------ SUPPLIED DATA
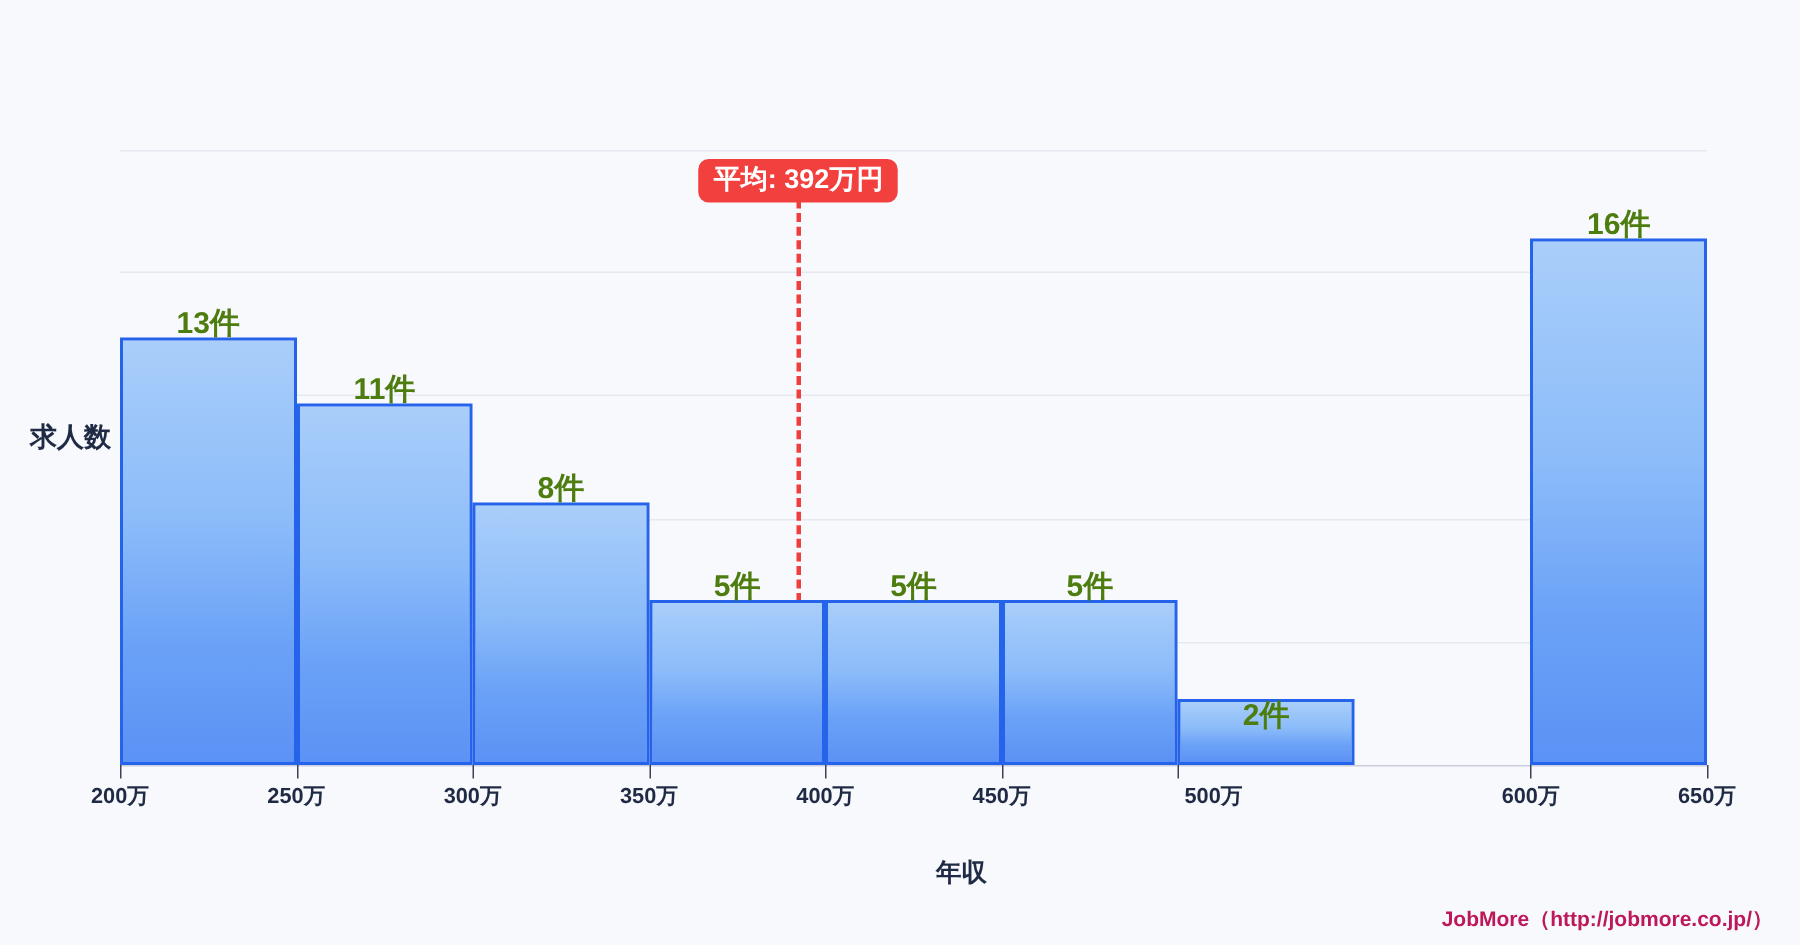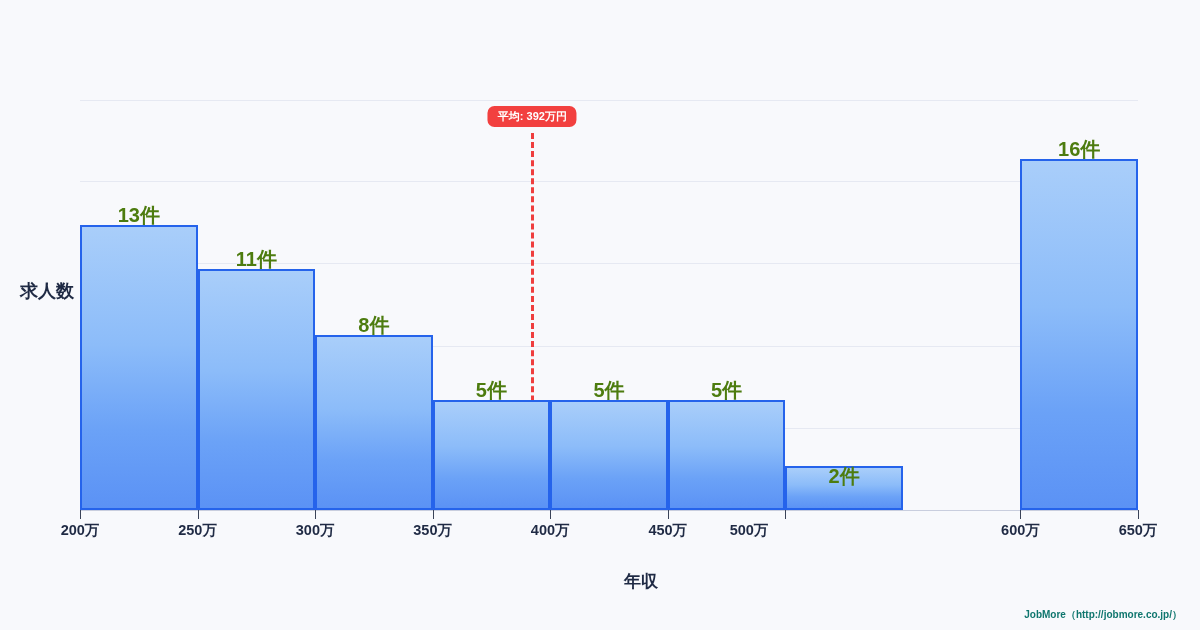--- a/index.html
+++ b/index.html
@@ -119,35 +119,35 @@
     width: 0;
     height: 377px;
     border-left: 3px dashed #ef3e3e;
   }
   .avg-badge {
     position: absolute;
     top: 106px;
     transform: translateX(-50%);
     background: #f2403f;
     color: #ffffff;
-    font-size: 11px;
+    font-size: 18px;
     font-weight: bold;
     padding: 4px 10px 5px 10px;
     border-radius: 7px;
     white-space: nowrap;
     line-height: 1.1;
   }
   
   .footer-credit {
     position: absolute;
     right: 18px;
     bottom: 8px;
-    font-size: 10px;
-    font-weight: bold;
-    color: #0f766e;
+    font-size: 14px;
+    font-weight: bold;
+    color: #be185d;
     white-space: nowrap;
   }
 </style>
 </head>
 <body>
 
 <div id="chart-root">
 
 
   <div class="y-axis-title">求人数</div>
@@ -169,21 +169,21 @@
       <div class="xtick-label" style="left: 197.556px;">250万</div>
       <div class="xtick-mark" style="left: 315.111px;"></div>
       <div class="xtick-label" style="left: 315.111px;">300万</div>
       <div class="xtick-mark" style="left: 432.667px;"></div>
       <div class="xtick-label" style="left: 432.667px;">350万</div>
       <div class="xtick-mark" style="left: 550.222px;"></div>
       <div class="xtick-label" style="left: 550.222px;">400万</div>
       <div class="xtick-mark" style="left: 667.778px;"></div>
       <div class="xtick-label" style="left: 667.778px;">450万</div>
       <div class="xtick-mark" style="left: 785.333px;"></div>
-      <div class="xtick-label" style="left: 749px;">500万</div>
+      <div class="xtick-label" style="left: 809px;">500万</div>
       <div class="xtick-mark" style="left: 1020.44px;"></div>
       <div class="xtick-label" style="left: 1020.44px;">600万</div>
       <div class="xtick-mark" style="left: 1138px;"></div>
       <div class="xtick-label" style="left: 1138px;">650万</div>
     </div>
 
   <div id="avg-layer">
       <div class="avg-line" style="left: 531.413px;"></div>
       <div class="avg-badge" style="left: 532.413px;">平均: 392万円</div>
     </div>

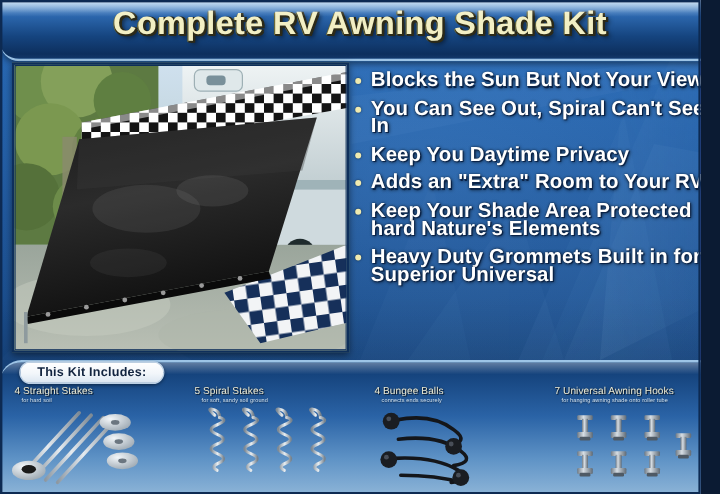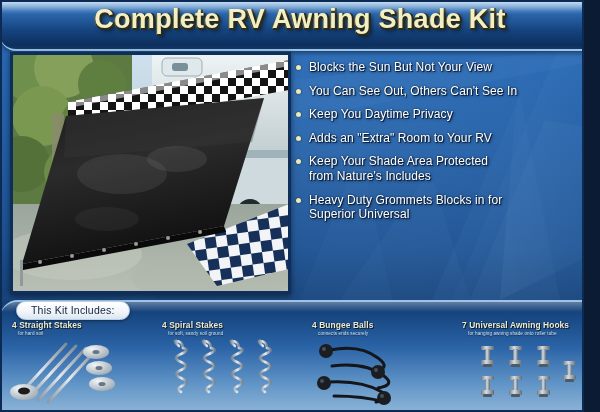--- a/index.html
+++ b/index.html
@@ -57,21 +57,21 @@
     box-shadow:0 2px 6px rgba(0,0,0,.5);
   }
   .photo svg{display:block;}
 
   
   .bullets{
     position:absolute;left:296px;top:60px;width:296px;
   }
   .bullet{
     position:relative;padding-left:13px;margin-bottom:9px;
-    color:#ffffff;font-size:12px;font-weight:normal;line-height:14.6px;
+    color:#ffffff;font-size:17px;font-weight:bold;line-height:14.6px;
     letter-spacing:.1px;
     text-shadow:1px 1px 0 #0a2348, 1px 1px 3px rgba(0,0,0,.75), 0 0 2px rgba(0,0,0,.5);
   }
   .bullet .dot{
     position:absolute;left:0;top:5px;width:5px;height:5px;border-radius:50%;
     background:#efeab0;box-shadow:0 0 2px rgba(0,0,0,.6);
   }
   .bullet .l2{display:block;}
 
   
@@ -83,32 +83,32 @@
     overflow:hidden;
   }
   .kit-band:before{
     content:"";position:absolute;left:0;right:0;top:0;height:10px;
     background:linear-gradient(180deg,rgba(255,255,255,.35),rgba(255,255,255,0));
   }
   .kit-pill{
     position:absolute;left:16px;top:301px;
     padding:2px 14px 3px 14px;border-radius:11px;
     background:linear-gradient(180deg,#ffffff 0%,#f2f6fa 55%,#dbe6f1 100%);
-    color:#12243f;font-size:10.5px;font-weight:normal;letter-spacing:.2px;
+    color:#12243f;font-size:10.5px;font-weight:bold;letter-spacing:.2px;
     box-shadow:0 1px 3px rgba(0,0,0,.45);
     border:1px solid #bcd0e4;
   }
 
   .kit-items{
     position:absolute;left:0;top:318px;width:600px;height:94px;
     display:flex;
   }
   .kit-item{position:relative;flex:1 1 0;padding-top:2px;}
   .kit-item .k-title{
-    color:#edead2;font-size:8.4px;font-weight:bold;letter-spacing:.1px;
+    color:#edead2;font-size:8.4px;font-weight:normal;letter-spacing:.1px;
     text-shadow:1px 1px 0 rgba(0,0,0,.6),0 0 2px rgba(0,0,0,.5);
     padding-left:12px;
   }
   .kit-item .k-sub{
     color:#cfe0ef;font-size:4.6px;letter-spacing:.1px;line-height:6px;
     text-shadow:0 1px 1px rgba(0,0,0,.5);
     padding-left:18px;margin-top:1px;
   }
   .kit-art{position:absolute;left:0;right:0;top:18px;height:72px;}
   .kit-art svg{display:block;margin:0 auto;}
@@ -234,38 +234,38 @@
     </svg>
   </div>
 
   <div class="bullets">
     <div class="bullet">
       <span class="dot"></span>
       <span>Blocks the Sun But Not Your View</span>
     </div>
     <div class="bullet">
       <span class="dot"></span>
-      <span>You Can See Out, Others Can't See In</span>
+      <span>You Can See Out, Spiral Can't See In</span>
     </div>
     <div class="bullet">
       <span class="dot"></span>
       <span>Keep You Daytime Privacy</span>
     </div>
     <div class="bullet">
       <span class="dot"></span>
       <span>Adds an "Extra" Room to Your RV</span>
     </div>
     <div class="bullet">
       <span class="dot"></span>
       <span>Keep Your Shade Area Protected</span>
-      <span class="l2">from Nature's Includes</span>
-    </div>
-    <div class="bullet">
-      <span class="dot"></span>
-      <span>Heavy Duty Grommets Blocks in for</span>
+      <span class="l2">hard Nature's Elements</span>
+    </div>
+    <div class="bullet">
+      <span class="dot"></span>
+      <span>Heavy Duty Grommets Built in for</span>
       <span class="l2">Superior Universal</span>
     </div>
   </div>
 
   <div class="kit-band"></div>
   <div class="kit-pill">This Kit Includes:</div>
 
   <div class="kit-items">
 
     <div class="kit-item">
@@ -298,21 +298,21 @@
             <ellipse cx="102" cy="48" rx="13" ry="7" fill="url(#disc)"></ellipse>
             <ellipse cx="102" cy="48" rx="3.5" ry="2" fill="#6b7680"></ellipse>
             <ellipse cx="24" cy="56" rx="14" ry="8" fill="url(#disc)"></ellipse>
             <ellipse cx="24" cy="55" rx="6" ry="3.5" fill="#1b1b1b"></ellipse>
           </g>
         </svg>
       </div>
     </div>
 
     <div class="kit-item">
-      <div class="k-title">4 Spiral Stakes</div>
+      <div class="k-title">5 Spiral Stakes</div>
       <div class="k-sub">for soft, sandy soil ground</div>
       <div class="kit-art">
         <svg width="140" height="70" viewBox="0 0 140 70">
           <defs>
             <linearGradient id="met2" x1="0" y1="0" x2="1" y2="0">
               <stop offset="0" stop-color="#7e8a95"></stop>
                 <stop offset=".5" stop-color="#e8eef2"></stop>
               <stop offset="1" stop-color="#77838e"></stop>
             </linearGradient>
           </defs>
------------
_TASK BRIEF_. Give nothing but the number of lines in the entries that include "shadow".

_SOLUTION FOR THIS EXERCISE_. 6